The loss is grave but it has yet to tilt the political balance. In one pan of the scales we have this suffering and despair. In the other we have the career plan of Tony Blair's propaganda chief, Alastair Campbell. It has so far been a case of feathers versus lead, with Mr Campbell as the immovable lump of metal.

Mr Campbell is a former tabloid journalist. We should not expect him to be a creature of delicate taste. He is what he is and that is why Tony Blair places such a high value on his continued services. Campbell is coarse, committed and adroit.

What has been dismaying is the way that he has so long been tolerated. The nervous appearance of Dr Kelly before the Foreign Affairs Committee made one realise how murderously timid our political world has become in taking on this No 10 bully. He could never have become this controversial - I would argue wicked - force without widespread acceptance. Senior men and women have seen his bullying, his casual abuses, his slovenly regard for propriety and wise precedent, and they have not chosen to object. They have let bad things pass without comment because they were cowards. They have gulped hard and swallowed their principles. But they have kept their jobs and their pensions.

The Foreign Affairs Select Committee, which has been at the centre of the dossiers investigation, is at best a slightly frail craft. Crewed by a collection of motley backbenchers and skippered by the creaky Donald Anderson, the Labour MP for Swansea East, it has found itself in tumultuous seas.

Barnsley's Eric Illsley, a low-ranking Labour matelot in this tub, broke with convention and gave the media a pro-Campbell preview of its hotly-awaited report. Why? What was in it for him? Was there a nudged suggestion that "Alastair would be grateful"? Illsley's Labour sidekick, Greg Pope, also behaved strangely. Mr Pope, a flush-faced, trembly-fingered 42-year-old, slipped The Guardian a copy of the report on the day before it was published. Again, why? Was this member of a supposedly independent committee given reason to suspect that assisting Mr Campbell might be a good idea?

On Thursday, after a closed meeting of his committee, Mr Anderson stepped in front of the cameras to disclose what had been discussed at that "private" meeting which was merely trying to establish if Mr Gilligan would reveal his sources. This was highly improper. As it happened, his remarks were damaging to Mr Campbell's opponent, Andrew Gilligan, and set things up nicely for Mr Blair's big speech in Washington DC. How convenient. Arise, Sir Donald?
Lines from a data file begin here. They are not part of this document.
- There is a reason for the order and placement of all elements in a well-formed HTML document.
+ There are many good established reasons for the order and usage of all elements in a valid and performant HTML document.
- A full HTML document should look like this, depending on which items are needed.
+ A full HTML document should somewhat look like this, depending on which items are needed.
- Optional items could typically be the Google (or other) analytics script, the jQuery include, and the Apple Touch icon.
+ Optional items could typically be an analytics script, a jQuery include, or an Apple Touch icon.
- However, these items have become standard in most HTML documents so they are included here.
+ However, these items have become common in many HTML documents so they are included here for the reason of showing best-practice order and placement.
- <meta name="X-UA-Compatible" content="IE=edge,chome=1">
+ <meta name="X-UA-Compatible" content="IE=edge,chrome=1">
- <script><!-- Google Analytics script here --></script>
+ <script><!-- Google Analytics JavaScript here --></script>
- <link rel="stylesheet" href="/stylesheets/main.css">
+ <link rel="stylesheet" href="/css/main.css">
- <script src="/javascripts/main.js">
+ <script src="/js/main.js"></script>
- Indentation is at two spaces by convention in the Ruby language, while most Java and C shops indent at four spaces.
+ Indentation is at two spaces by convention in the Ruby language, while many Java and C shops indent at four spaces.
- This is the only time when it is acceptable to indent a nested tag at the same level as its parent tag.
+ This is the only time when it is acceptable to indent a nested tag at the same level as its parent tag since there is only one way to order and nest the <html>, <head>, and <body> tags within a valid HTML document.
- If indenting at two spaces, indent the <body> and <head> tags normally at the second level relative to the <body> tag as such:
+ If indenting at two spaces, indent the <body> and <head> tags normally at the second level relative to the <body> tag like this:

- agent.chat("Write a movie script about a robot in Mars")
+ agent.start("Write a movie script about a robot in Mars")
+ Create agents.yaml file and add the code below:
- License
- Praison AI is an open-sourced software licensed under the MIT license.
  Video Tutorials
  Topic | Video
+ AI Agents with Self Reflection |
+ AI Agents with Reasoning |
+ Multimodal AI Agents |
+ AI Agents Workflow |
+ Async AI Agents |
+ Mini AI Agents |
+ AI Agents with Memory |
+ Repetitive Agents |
So far as we know, no one forced Dr Kelly to meet Mr Gilligan in that London hotel bar. His evidence to the committee was shaded by evasion and regret. He probably was Mr Gilligan's main source, and he probably told the BBC journalist more than he was prepared to admit to the committee. Yet the very fact that he was prepared to talk to Mr Gilligan shows that he, unlike so many others, spoke out. Here, at last, was someone who placed truth above his job security.

In this age of instant rebuttal units, point-of-incident press releases, go-now-live telecasts, and breaking news appraisal, sadly, Dr Kelly was hopelessly out of his depth. It is no great mistake to leak or fib. It is a mistake to do so without "a line" that finesses and defends your position. That is why his encounter with the "High Court of Parliament" was such a terrible mismatch, as hopeless as when the Polish cavalry galloped into battle against Hitler's Panzers.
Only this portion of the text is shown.